Food Truck Revolutionizes How Local Man Gets Food Poisoning


DULUTH, Minn. — Despite having just opened last week, the Bandit Burrito food truck has already completely changed how local man Eric Hunter gets food poisoning.

“I’ve always enjoyed Mexican but some days I can’t wait around for a table to open up so this really is the best of both worlds,” said Hunter, referring to the unlicensed truck currently in violation of seven health codes. “Plus it doesn’t hurt knowing I’m supporting a local business.”

Much like the technology sector, the dining industry is currently experiencing an explosion of development. In addition to mobile restaurants, pop-up shops and home delivery meal programs now offer people a variety of options when choosing where to get food related ailments.

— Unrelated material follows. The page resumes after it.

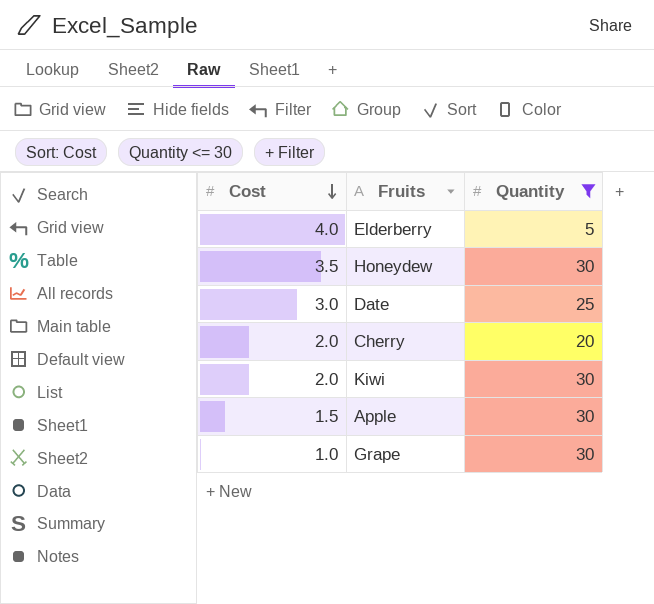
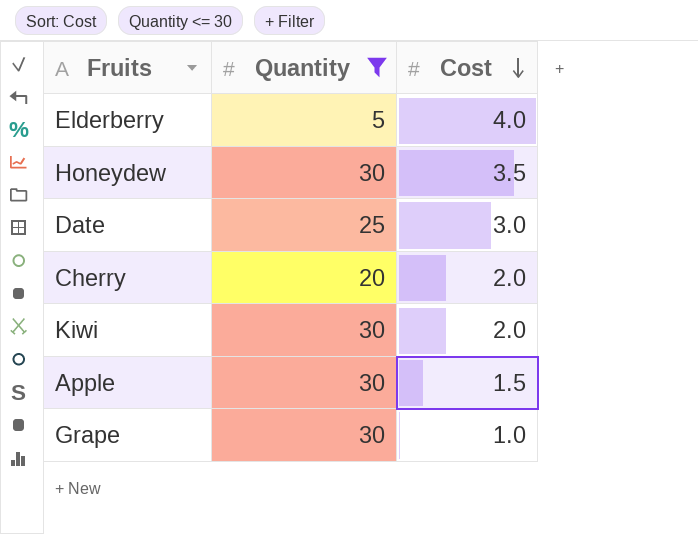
column Cost | position: 1 -> 3

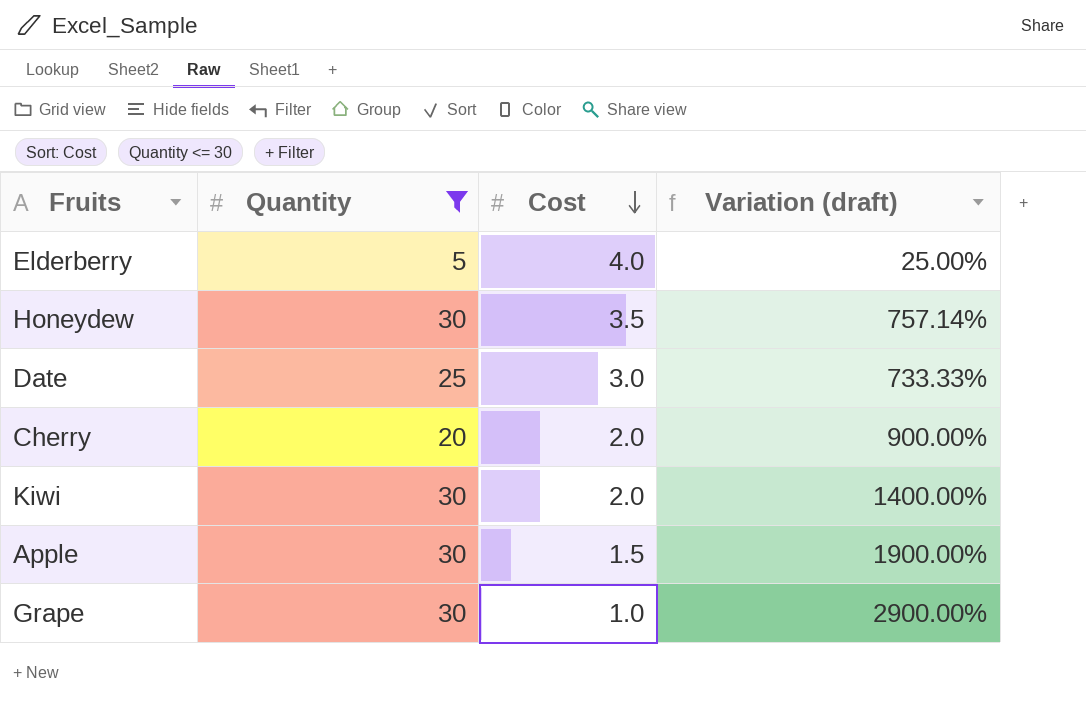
column Variation (draft) | formula: none -> ([Quantity] - [Cost]) / [Cost]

“The future of food is here and I’m excited to be a part of it,” said Bandit Burrito owner, chef, and driver David Harper as he sold a dangerously undercooked chicken burrito to one of his patrons. “My truck may be small but that doesn’t mean it can’t make a big difference.”

When asked about the potential health risks associated with consuming food from the non-FDA approved street vendor Hunter remained positive.

“I mean, they’ve got an app that lets you place your order ahead of time! Certification from the local health and food safety department can’t really compete with that level of customer service.” Hunter stated moments before being rushed to the hospital for crippling stomach pain.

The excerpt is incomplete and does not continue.